The Trump administration has said it won't join a global effort to develop, manufacture and equitably distribute a coronavirus vaccine, in part because the World Health Organisation is involved, according to a report in the Washington Post. This comes as part of Washington's plan to not work with the WHO, which President Donald Trump has criticised over what he characterized as its "China-centric" response to the pandemic.
As many as 170 countries are in talks to take part in the COVID-19 Vaccines Global Access (Covax) Facility that aims to speed vaccine development, secure doses for all countries and distribute them. The plan, co-led by the WHO, the Coalition for Epidemic Preparedness Innovations and Gavi, the vaccine alliance, was of interest to some members of the Trump administration. It is also backed by traditional U.S. allies including Japan, Germany and the European Commission.
"The United States will continue to engage our intrnational partners to ensure we defeat the virus, but we will not be constrained by multilateral organisations influenced by the corrupt World Health Organisation and China," Judd Deere, a spokesman for the White House was quoted as saying by the Washington Post.

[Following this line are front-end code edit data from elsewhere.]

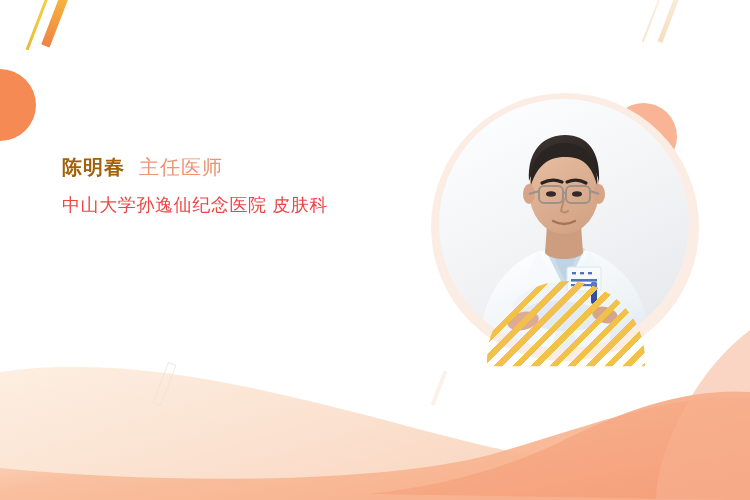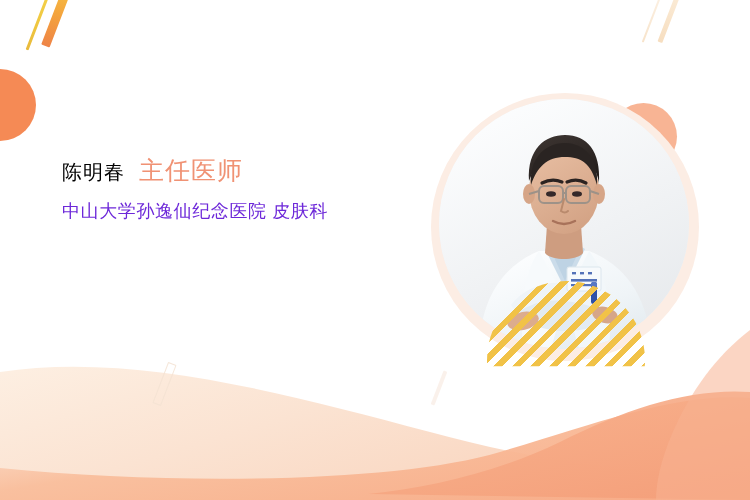"陈明春" .doctor-name { color: #000000 -> #a16207; font-weight: 400 -> 700 }
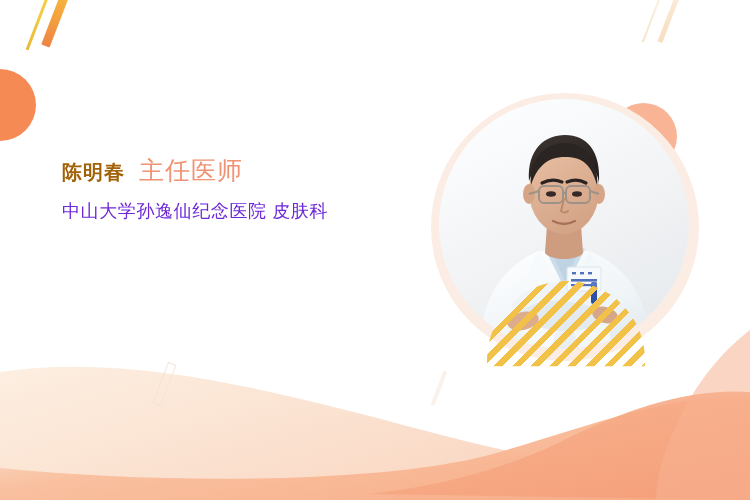"主任医师" .doctor-title { font-size: 25px -> 20px }
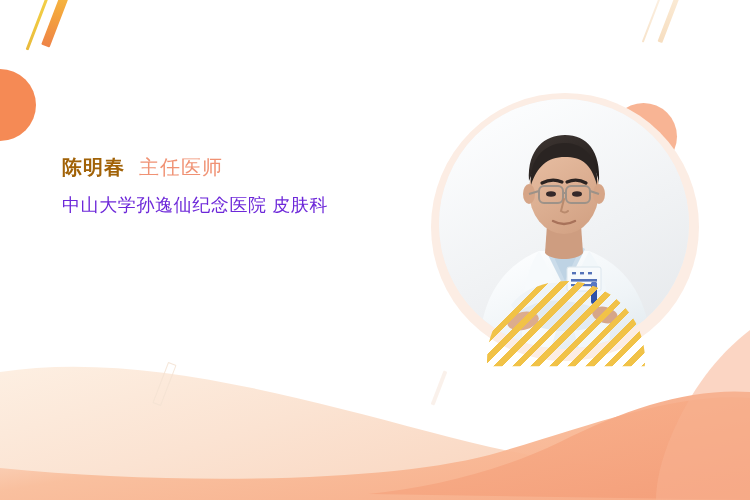"中山大学孙逸仙纪念医院 皮肤科" .affiliation { color: #6d28d9 -> #ef4444 }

Lawrence Gostin, a professor of global health law at Georgetown University, was of the view that America was taking a huge gamble by taking a go-it-alone strategy. On the other hand, Kendall Hoyt, an assistant professor at Dartmouth's Geisel School of Medicine, opined that the move was akin to opting out of an insurance policy. Hoyt said that the U.S. could be pursuing bilateral deals with drug companies and simultaneously participating in Covax, increasing its odds of getting some doses of the first safe vaccine.